Они опять замолчали. За стеной мерно, протяжно завывал ветер, и потрескивали поленья в огненной каменке. Темные, лохматые тени кривлялись на скобленых бревнах, отблески огня плясали на полу и стенах, дотягиваясь даже до лица умирающего. В какой-то миг Ратню показалось – князь подмигивает ему. Но это показалось, конечно.
– Ратень? Слышишь ли? – опять позвал князь.
– Я слышу.
– А сокровищницу мою свеоны все-таки не нашли! – неожиданно похвастался старый. – Град Юрич взяли, дружину побили, а казны в подвалах и не было… Хочешь знать, где она?
– Не хочу, князь! – Он почти рассердился. Добружу жить-то осталось считаные мгновения, одной ногой, почитай, уже на огненную дорогу ступил, а все о былом богатстве печется.
– Не хочешь? Врешь, наверное… Золото, серебро – его все хотят… Впрочем, ты – волхв, у вас – иное… – рассудил князь. – Хотя, все одно… Мне теперь золото ни к чему, а ты уж сам решай, что с ним делать…
– Не хочешь – не говори!
Ратень действительно в этот момент меньше всего думал о сокровищах. Известно, Велес Круторогий не просто так подсунул людям лукавое золото вместо честного, несгибаемого железа. Когда-то хитрый бог решил таким образом испытать роды человеческие, да переусердствовал.
– Не хочу, да. Но скажу. Умирая, не стану тянуть за собой тайну сокровищницы. Тебе оставлю, ты решай, что с ней делать… Я же помню, как ты когда-то пришел в Юрич воином, служить в дружине за серебро. А теперь, видишь, вся княжья казна тебе достанется, – вдруг добавил он едко.
– С тех пор прошло много лет, князь, – терпеливо напомнил волхв. – Ты стал другим, да и я тоже.
– Скажу! – повторил старик, как капризный ребенок. – Никому другому бы, а тебе – скажу! На излучине реки Лаги, напротив горы с тремя вершинами, тех, что похожи на лысые макушки, есть по левую руку по течению каменная россыпь на берегу… Слушаешь ли?
– Слушаю, князь.
– Слушай! Так вот, если откидать камни, под ними – лаз в пещеру. Лаз узкий, неприметный, но пещера большая, просторная, уходит глубоко в землю…
* * *
Князь Добруж не долго оставался в сознании. Скоро снова закрыл глаза и больше не открывал их. Не метался больше, просто бредил тихим, неразборчивым шепотом, похожим на невнятную жалобу опадающих листьев.
Волхв, как ни прислушивался, ни слова не разобрал. А когда в очередной раз вскинулся от наплывающей дремы, ему показалось, что в избушке стало совсем пусто и как-то слишком просторно.
Умер, значит, отошел духом! – понял Ратень, даже не глянув на старика. И Мара-смерть отступила, больше не бродила поблизости, шурша сухими темными крыльями. Получила свою поживу.

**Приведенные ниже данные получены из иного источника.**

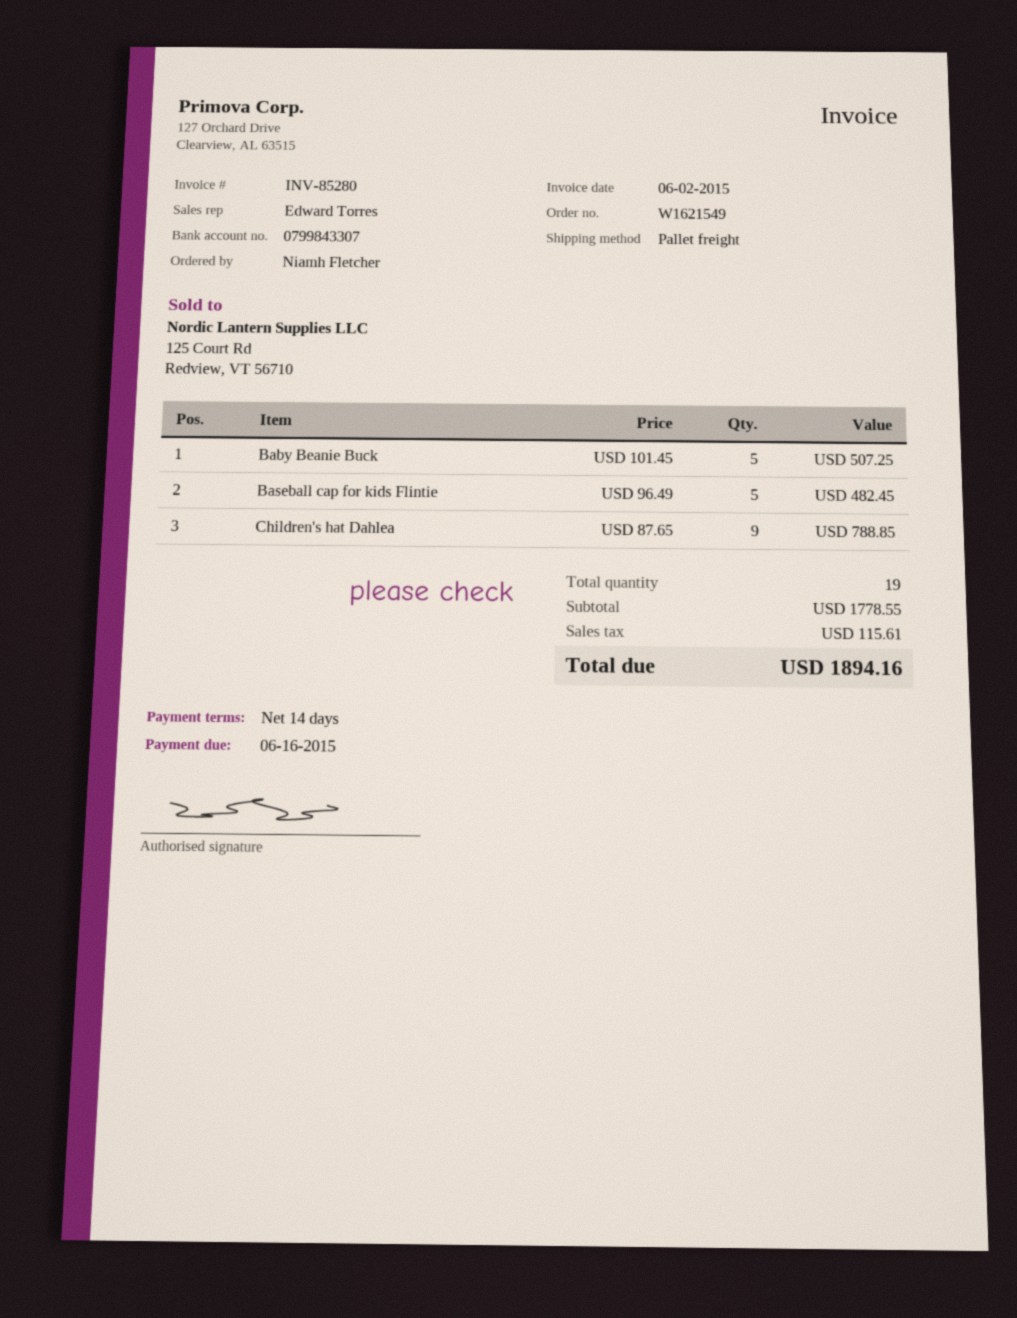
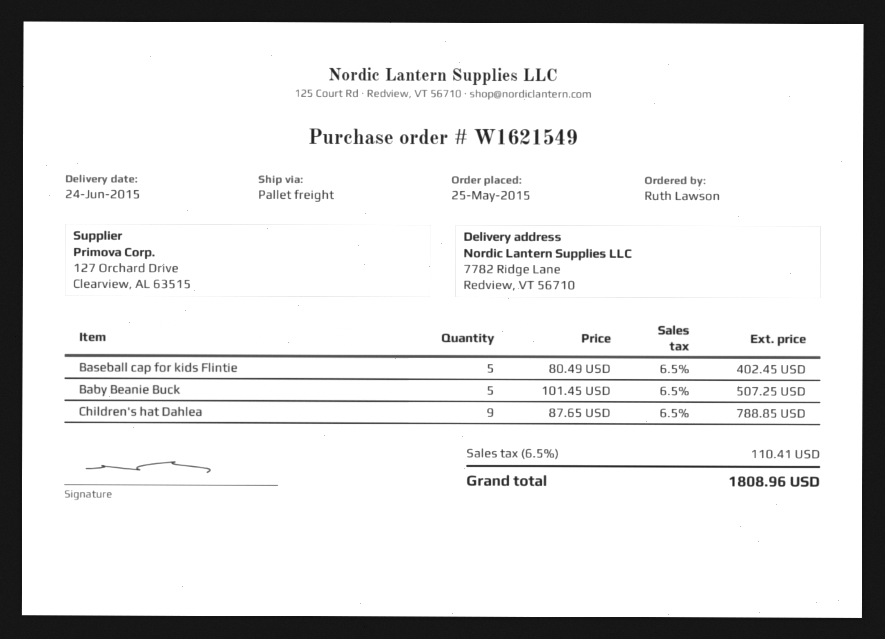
ordered by: Niamh Fletcher -> Ruth Lawson
Baseball cap for kids Flintie: 5 x 96.49 = 482.45 -> 5 x 80.49 = 402.45
tax: 115.61 -> 110.41
total: 1894.16 -> 1808.96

Как положено, Ратень прожил в избушке еще сорок дней. Держал в порядке лесное жилье. Вдруг дух хозяина еще захочет сюда вернуться? Рассердится, если увидит брошенную избу.
Он, волхв, хорошо знал – именно сорок дней и ночей отпущено духу умершего, чтобы без помех побродить по Яви, беспрепятственно заглянуть во все уголки, понять то, что никогда бы не понял при жизни. Уж потом боги пристально, до каждого мига, рассмотрят прошедшую жизнь и, смотря по заслугам, откроют перед умершим врата Прави, допустят достойного в светлый Ирий, или, наоборот, отошлют в подземное царство ксаря Кощея, к судье мертвых Вию, назначающему недостойным положенное наказание.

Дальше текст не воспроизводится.